Theoketos, said the Council of Ephesus in 431; she is the mother of God; the child she conceived and bore is God the Son. In his divine nature he had exited eternally. But his human nature he owed to her as much as anyone owes his human nature to his mother. There is nothing that makes my mother mine which is lacking in her relation to him as man. As God he was born of the Father before all ages; as man he was born at a particular point of time of the Virgin Mary. Do not think it sufficient to call her the mother of his human nature; for natures do not have mothers. She was mother, as yours or mine is, of the person born of her. And the person was God the Son. Most find this truth almost shattering in its greatness; it is not simply a biographical fact about Jesus which one notes but does not linger upon. There are those who do see it like that and so dismiss it. One imagines them saying, "Naturally, if God was to be born into our world, one would expect him to have a mother; but haveing brought him to birth she had done her duty and passes into the background." If though of all by such people, she is thought of with respect. But she is not often thought of. There is a type of religious mind which brushes creatures aside as irrelevant, indeed a distraction from the Absolute. The Absolute did not find them so. The Son died for them; for them the Father spared not his own Son (Rom 8:33)

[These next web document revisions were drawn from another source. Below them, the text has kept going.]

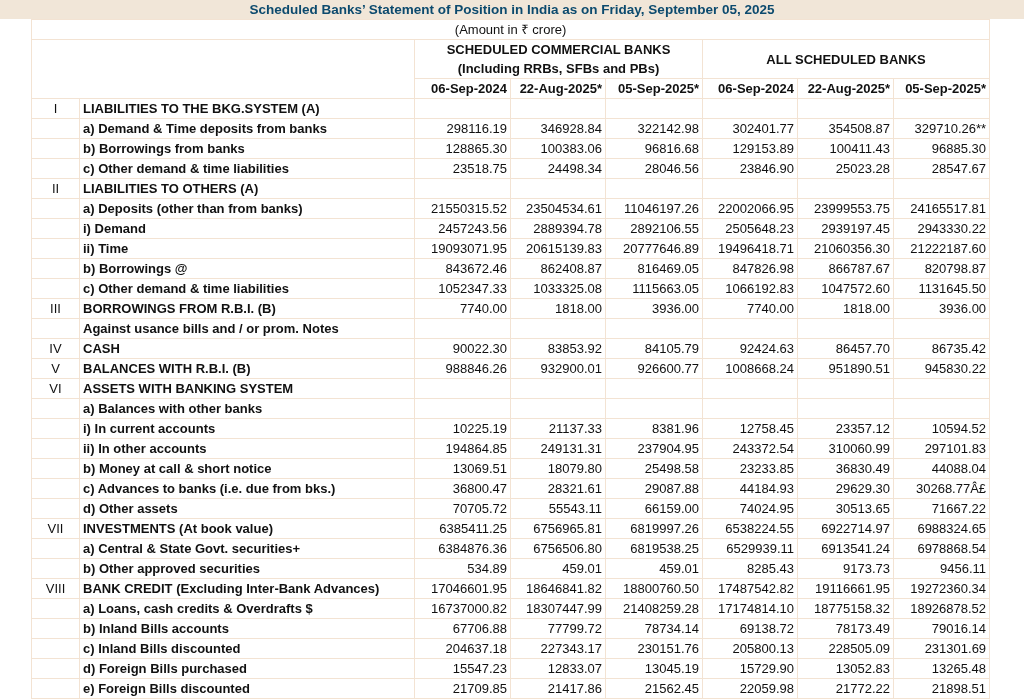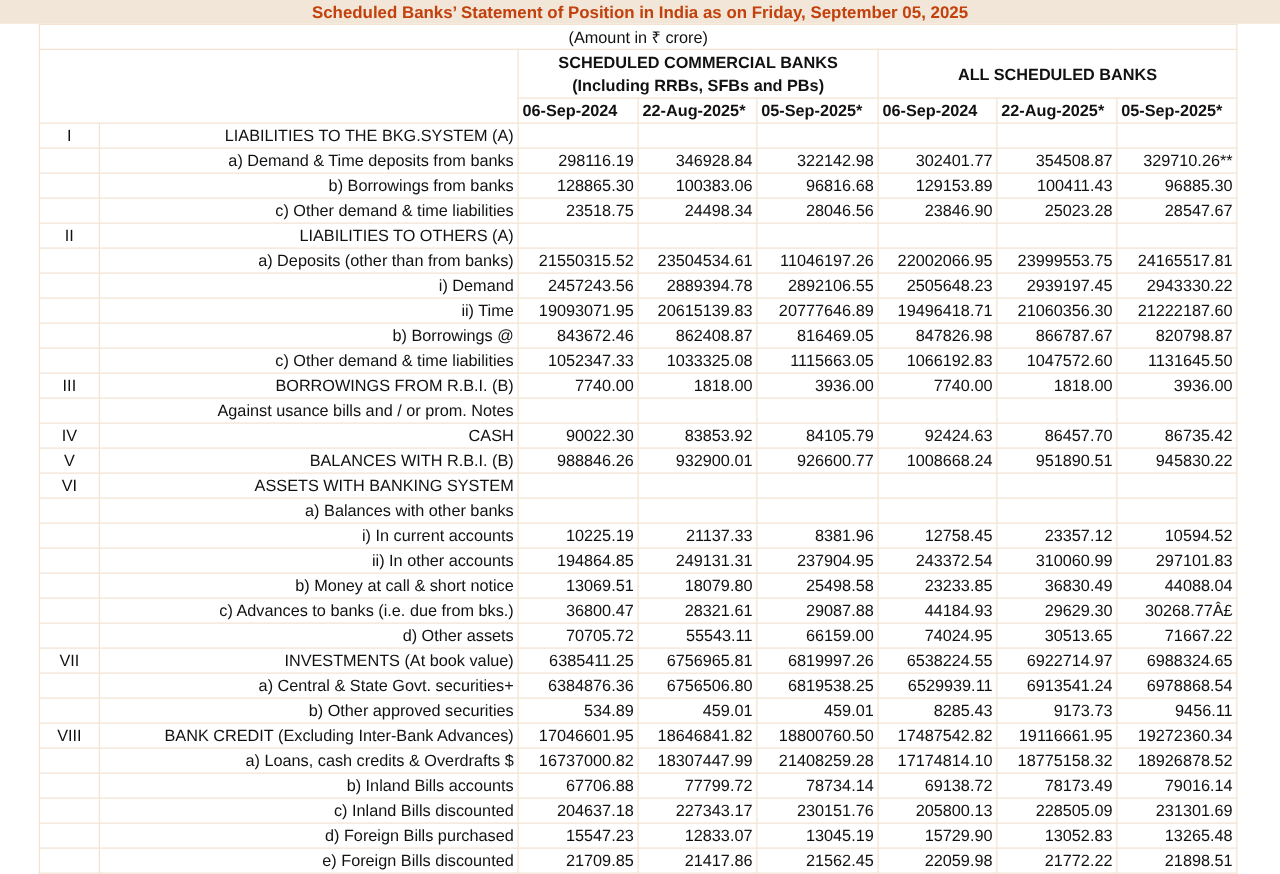"Scheduled Banks’ Statement of Position" .title-bar { color: #c2410c -> #0c4a6e }
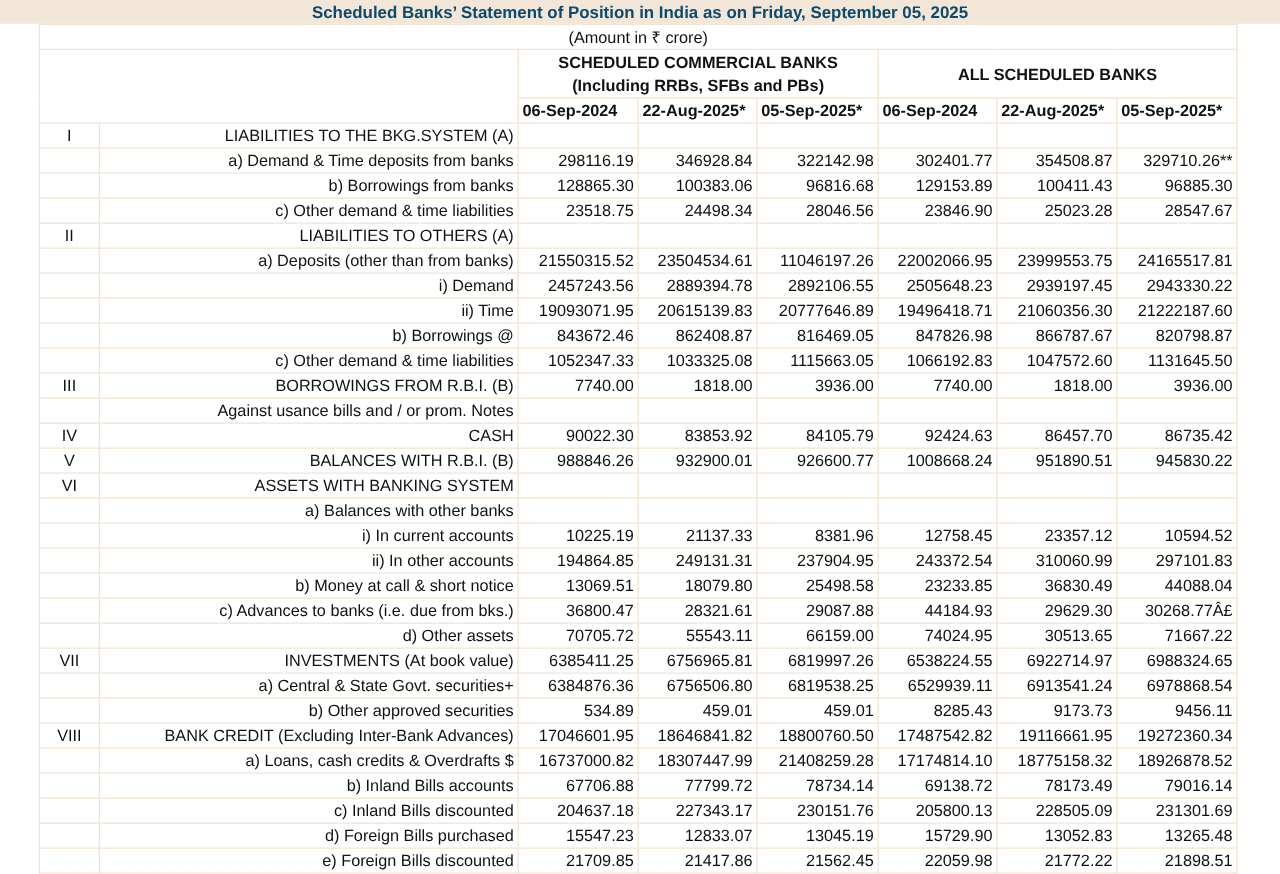"06-Sep-2024" th.date { text-align: left -> right }
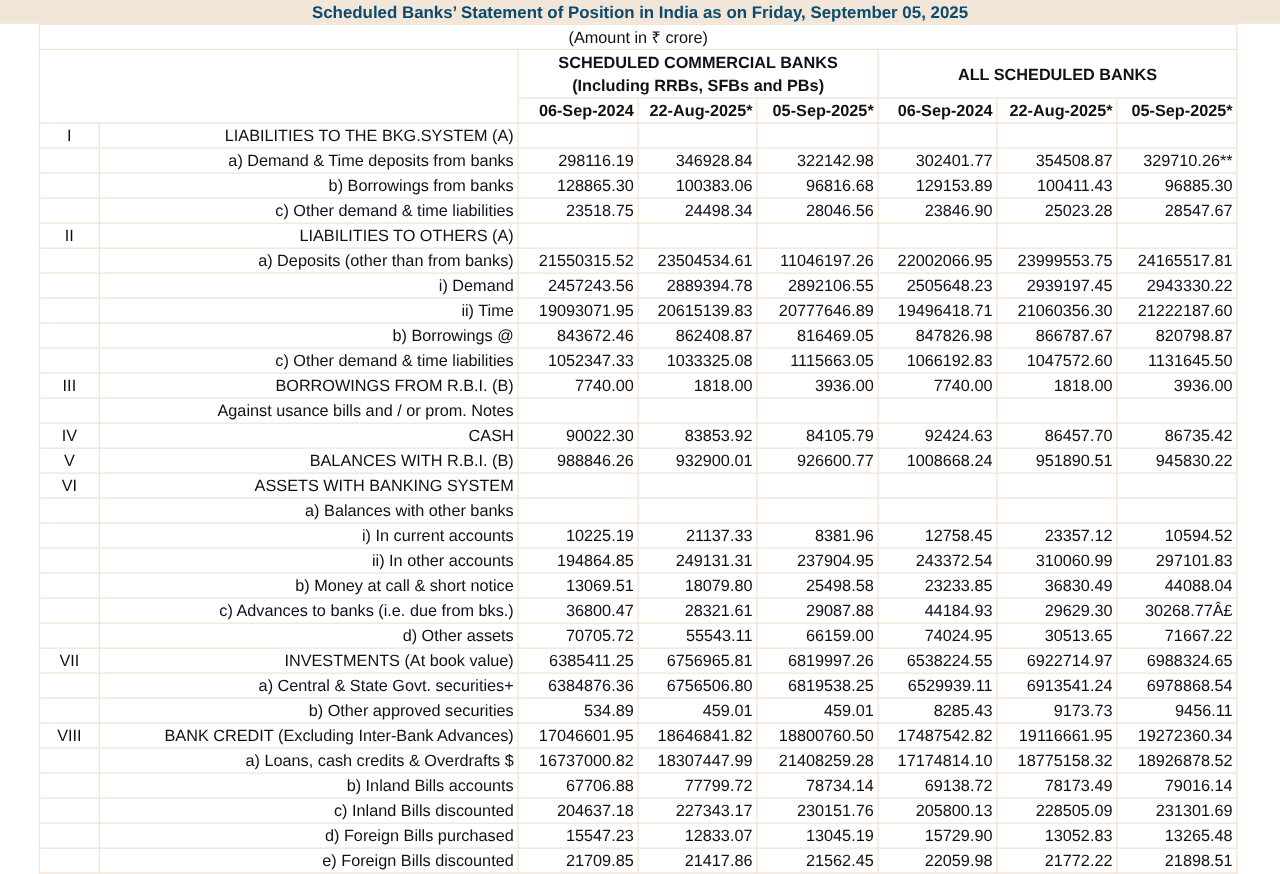"LIABILITIES TO THE BKG.SYSTEM (A)" td.lbl { font-weight: none -> bold; text-align: right -> left }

I have put it this way of looking at her as a sort or rough outline of a whole state of mind. In its more extreme utterance it can be so comic that one almost forgets how tragic it is. On the outdoor platform I once had a questioner who said, solemnly: "I respect Christ's mother as I respect my own." The overwhelming temptation, when one hears such a remark, is to point to the difference between the two sons. But it is necessary to make clear why the difference makes a difference. We are not saying that mothers of holy children are better that mothers of less holy. The difference is not between on son who is holy and another who is less obviously so. It is between a Son who is God and a son who is man only.

To start simply, the Son existed before his mother. So that he is the only Son who is in a postition to choose who his mother should be. He could choose therefore, what every son would choose if he could, a mother who would suit him best. Further, it goes with the very heart of sonship that a son wants to give his mother gifts; and Christ, being God, could give her all that she would want. To his giving power there was no limit. And what above all she wanted was union with God, the completest union possible to a human being of her will with God's will, grace therefore in her soul.

He was her Son, and he gave it lavishly. She responded totally, so that she was sinless. It was her response to the grace of God that made her supreme in holiness- higher even than the highest angel, the Church tells us. We may pause for a moment to look at this truth. By nature she was lower than the least angel, for human nature as such is less than angelic. But, any relation in the order of grace is higher than any in the order of nature. It is by grace that we are closer to God; by our response, that is, to the created share in his own life that God offers us. By grace Our Lady outranks all created beings. But only because she responded to God's love more perfectly. St. John Chrysostom says, "She would not have been blessed, though she had borne him in the body, had she not heard the word of God and kept it." [/quote]
Why are you talking about Mary? This thread has nothing to do with her.